Javier debía haber llegado a casa y ella se apresuró en regresar, meditando por el camino qué hacer con él. No podía creer que hubiese empezado a hacer campana ya, esperaba que, si alguna vez eso sucedía, tuviese como mínimo catorce años o así, no con once. Se sentía decepcionada y se recriminaba por no haberse dado cuenta. ¿Qué más debía habérsele escapado? Debía pensar un castigo y estaba claro que no volvería a confiar en él en mucho tiempo, no al menos en lo que a asistencia a clase se refería.

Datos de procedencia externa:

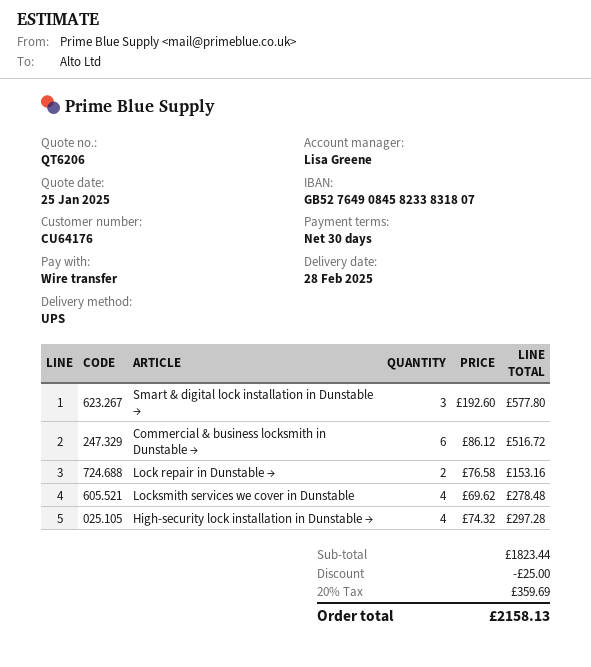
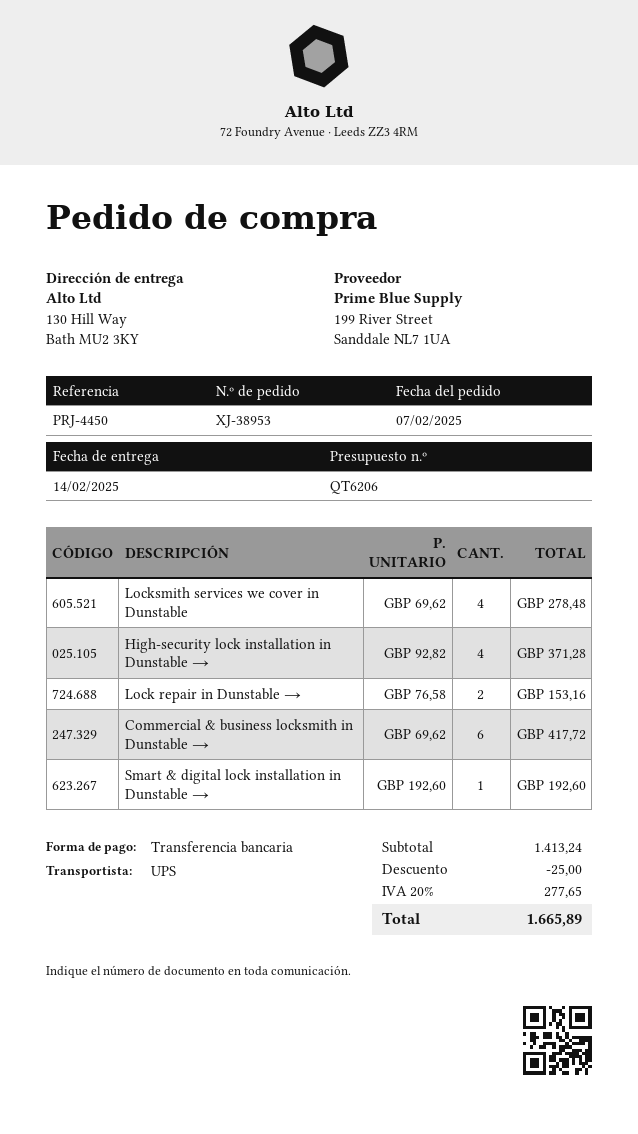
delivery date: 2025-02-28 -> 2025-02-14
Smart & digital lock installation in Dunstable →: 3 x 192.60 = 577.80 -> 1 x 192.60 = 192.60
Commercial & business locksmith in Dunstable →: 6 x 86.12 = 516.72 -> 6 x 69.62 = 417.72
High-security lock installation in Dunstable →: 4 x 74.32 = 297.28 -> 4 x 92.82 = 371.28
subtotal: 1823.44 -> 1413.24
tax: 20% = 359.69 -> 20% = 277.65
total: 2158.13 -> 1665.89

Compró pan en la panadería de su barrio, donde era más barato. Tres baguettes por un euro, no estaba nada mal, y más teniendo en cuenta que en la zona una barra de cuarto valía eso justamente. Así le cundía más y podía congelar y tener a mano pan en cualquier momento.
Cuando entró en el piso, del cual ya comenzaba a despedirse en silencio y secreto, encontró a Javier haciendo su cama y organizando el dormitorio. Marcos iba dormido y prefirió dejarlo así mientras preparaba la comida, para hacerla con menor nivel de estrés. La charla con Javier la pospuso para después, no sabía aún por dónde coger el tema.

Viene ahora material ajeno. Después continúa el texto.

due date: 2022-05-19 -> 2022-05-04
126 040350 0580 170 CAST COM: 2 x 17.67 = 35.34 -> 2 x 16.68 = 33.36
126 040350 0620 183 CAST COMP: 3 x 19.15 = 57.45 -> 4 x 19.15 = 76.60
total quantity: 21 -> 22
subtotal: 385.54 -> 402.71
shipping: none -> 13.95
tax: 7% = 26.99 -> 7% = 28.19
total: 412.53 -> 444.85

Comieron en silencio, uno bastante incómodo, a decir verdad. Javier la observaba de reojo, sin atreverse a abrir la boca pues sabía que no saldría bien parado de aquella. Mara se ocupó del pequeño y lo puso en el andador mientras lavaba los platos. Finalmente, se animó a encarar al mayor de sus hijos, ardiendo por dentro a causa del disgusto.
— Javier, ven al salón —ordenó—. Ahora.
— Voy —musitó él.
— ¿Qué leches pasa contigo? ¿En qué pensabas?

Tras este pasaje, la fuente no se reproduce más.